Cognitive-Behavior Therapy (CBT) for Panic Disorder: Relationship of Anxiety and Depression Comorbidity with Treatment Outcome

Cognitive-Behavior Therapy (CBT) for Panic Disorder: Relationship of Anxiety and Depression Comorbidity with Treatment Outcome

Laura B Allen et al. J Psychopathol Behav Assess. 2010 Jun.

Abstract

Research evaluating the relationship of comorbidity to treatment outcome for panic disorder has produced mixed results. The current study examined the relationship of comorbid depression and anxiety to treatment outcome in a large-scale, multi-site clinical trial for cognitive-behavior therapy (CBT) for panic disorder. Comorbidity was associated with more severe panic disorder symptoms, although comorbid diagnoses were not associated with treatment response.
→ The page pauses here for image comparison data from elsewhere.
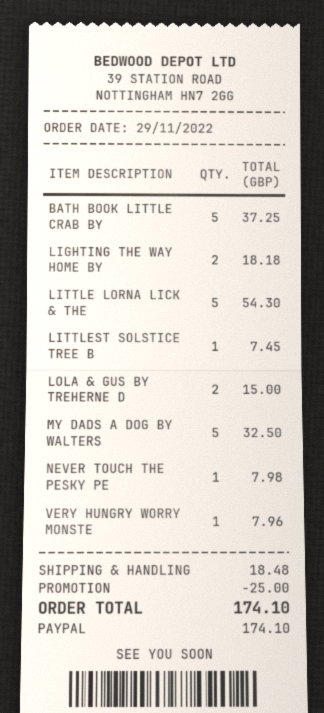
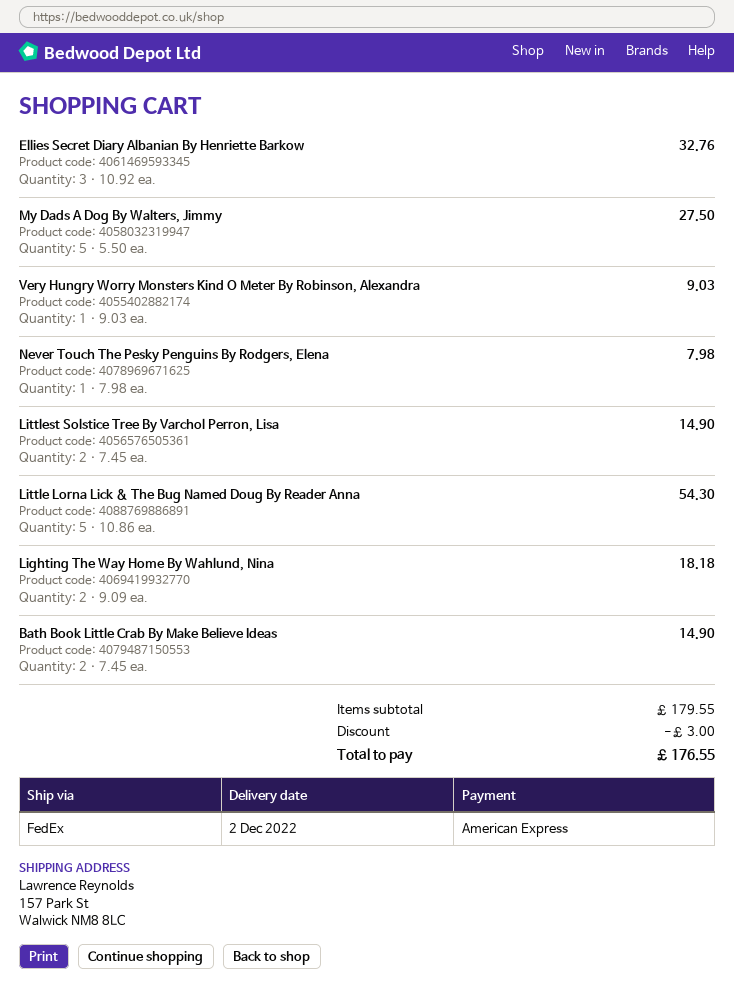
payment method: PayPal -> American Express
BATH BOOK LITTLE CRAB BY: 5 for 37.25 -> 2 for 14.90
LITTLEST SOLSTICE TREE B: 1 for 7.45 -> 2 for 14.90
LOLA & GUS BY TREHERNE D: 2 for 15.00 -> none
MY DADS A DOG BY WALTERS: 5 for 32.50 -> 5 for 27.50
VERY HUNGRY WORRY MONSTE: 1 for 7.96 -> 1 for 9.03
Ellies Secret Diary Albanian By Henriette Barkow: none -> 3 for 32.76
discount: 25.00 -> 3.00
shipping: 18.48 -> none
total: 174.10 -> 176.55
Comorbid generalized anxiety disorder (GAD) and major depressive disorder (MDD) were not associated with differential improvement on a measure of panic disorder severity, although only rates of comorbid GAD were significantly lower at posttreatment. Treatment responders showed greater reductions on measures of anxiety and depressive symptoms. These data suggest that comorbid anxiety and depression are not an impediment to treatment response, and successful treatment of panic disorder is associated with reductions of comorbid anxiety and depressive symptoms. Implications for treatment specificity and conceptual understandings of comorbidity are discussed.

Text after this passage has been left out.